1. Write a story on the computer. Give it a title page. Print the title at font size 66, your name at 40, the bulk of the story at 22.
2. Copy, two pages on every sheet. I used standard American size paper 8.5 X 11 inches.
3. Cut the pages apart.
The font is now a normal-looking size for a book 8.5 inches tall. The trick is to arrange the pages in small bundles, or signatures. Each signature is made from two pieces of paper folded in half with one nested inside the other and two pages printed on each side, for a total of eight pages per signature. Look at any hardback and see that it’s not one large stack of pages, but several small signatures attached to the spine.
4. Make a tiny mockup of your book by bundling and stacking the signatures and then numbering the pages. The first four pages are blank, followed by the title page, then another blank, followed by page one, page two, etc. Please follow me: the first page is glued to the front cover; the second page is the blank inside of the front cover; the third & fourth page are the blank page of paper that separates the cover from the title page.

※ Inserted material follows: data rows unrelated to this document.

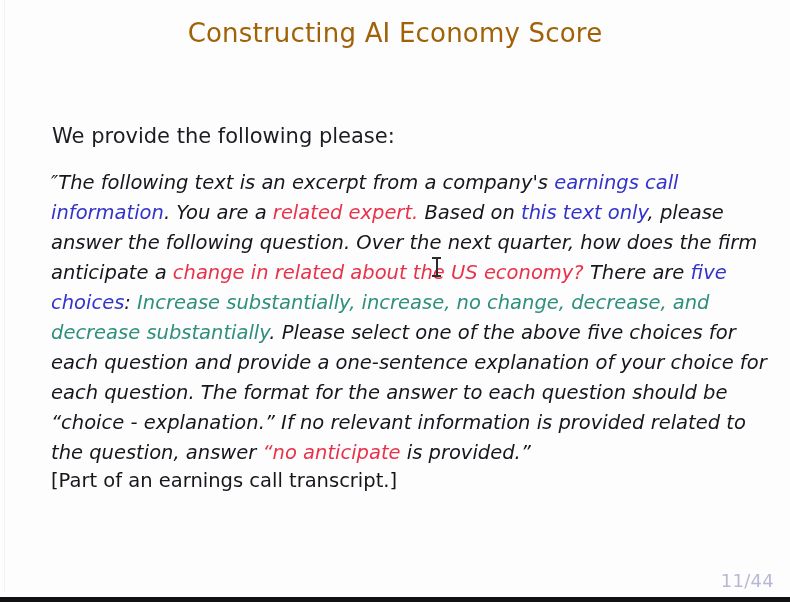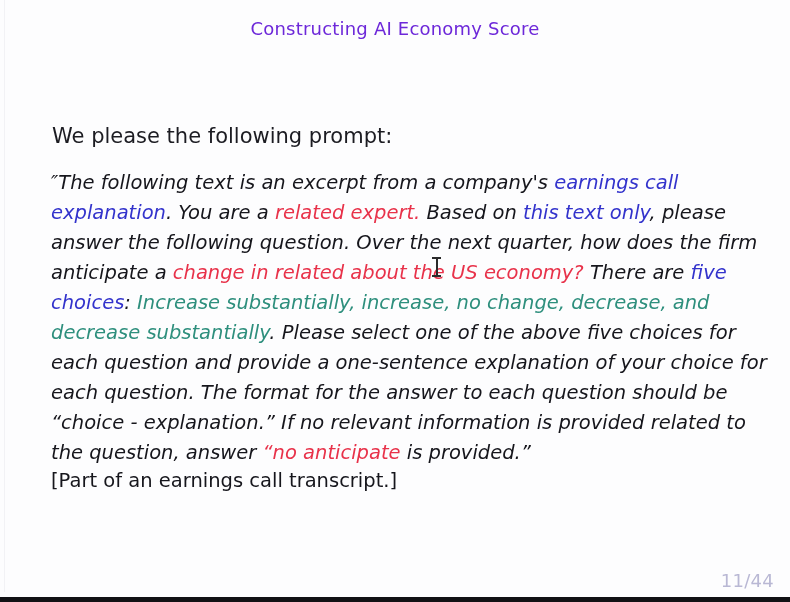--- a/index.html
+++ b/index.html
@@ -35,24 +35,24 @@
     background: #111114;
   }
 
   .slide-title {
     position: absolute;
     top: 18px;
     left: 0;
     width: 790px;
     text-align: center;
     font-family: "DejaVu Sans", sans-serif;
-    font-size: 18px;
+    font-size: 26px;
     font-weight: 400;
     letter-spacing: 0.2px;
-    color: #6d28d9;
+    color: #a16207;
     white-space: nowrap;
   }
 
   .intro-line {
     position: absolute;
     top: 124px;
     left: 52px;
     font-family: "DejaVu Sans", sans-serif;
     font-size: 21px;
     font-weight: 400;
@@ -126,25 +126,25 @@
   .text-cursor .bar-top { top: 1px; }
   .text-cursor .bar-bot { top: 19px; }
 </style>
 </head>
 <body>
 
 <div class="left-rule"></div>
 
 <div class="slide-title">Constructing AI Economy Score</div>
 
-<div class="intro-line">We please the following prompt:</div>
+<div class="intro-line">We provide the following please:</div>
 
 <div class="prompt-block">
     <div class="ln"><span class="c-black">″The following text is an excerpt from a company's </span><span class="c-blue">earnings call</span></div>
-    <div class="ln"><span class="c-blue">explanation</span><span class="c-black">. You are a </span><span class="c-red">related expert.</span><span class="c-black"> Based on </span><span class="c-blue">this text only</span><span class="c-black">, please</span></div>
+    <div class="ln"><span class="c-blue">information</span><span class="c-black">. You are a </span><span class="c-red">related expert.</span><span class="c-black"> Based on </span><span class="c-blue">this text only</span><span class="c-black">, please</span></div>
     <div class="ln"><span class="c-black">answer the following question. Over the next quarter, how does the firm</span></div>
     <div class="ln"><span class="c-black">anticipate a </span><span class="c-red">change in related about the US economy?</span><span class="c-black"> There are </span><span class="c-blue">five</span></div>
     <div class="ln"><span class="c-blue">choices</span><span class="c-black">: </span><span class="c-green">Increase substantially, increase, no change, decrease, and</span></div>
     <div class="ln"><span class="c-green">decrease substantially</span><span class="c-black">. Please select one of the above five choices for</span></div>
     <div class="ln"><span class="c-black">each question and provide a one-sentence explanation of your choice for</span></div>
     <div class="ln"><span class="c-black">each question. The format for the answer to each question should be</span></div>
     <div class="ln"><span class="c-black"> “choice - explanation.” If no relevant information is provided related to</span></div>
     <div class="ln"><span class="c-black">the question, answer </span><span class="c-red">“no anticipate</span><span class="c-black"> is provided.”</span></div>
   </div>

The title page appears on the right side of the book, and the next page is blank. After that, the story unfolds. This is a recipe for eight pages per signature. It doesn’t matter how long your story is, the first signature can always be blank-blank-blank-blank-Title-blank-one-two.
Below is the mockup of my second signature, pages 3-10.
You can see the first sheet of paper, front & back, will have pages 3, 4, 9, 10, while the second sheet of paper will have pages 5, 6, 7, 8. Do this for your whole story.
5. Tape the pages together as the mockup suggests, as seen below:
6. Make double-sided copies onto heavy paper. Fold the full-sized sheets into signatures, as seen below:
Here are five signatures:
Join me for How to make a book, part two, when the signatures get sewn together in the Italian manner.












How would you recommend the “come up with a story to tell” part? Live a life of derring-do?
I sort of glossed over that part, didn’t I. I always wanted to write a Lovecraft parody, and finally sat down and did it. But maybe that’s easier, because I had a style to copy, and I kept editing the thing, saying to myself, “More adjectives!”
You do kind of skirt over the hardest part right at the beginning there. But perhaps that’s the attitude you need. Write a story, any story.
Here’s an idea for a story: rewrite Moby Dick from the whale’s point of view.
Ok, but first I’m gonna have to go method-acting style, and get into the mind of a whale.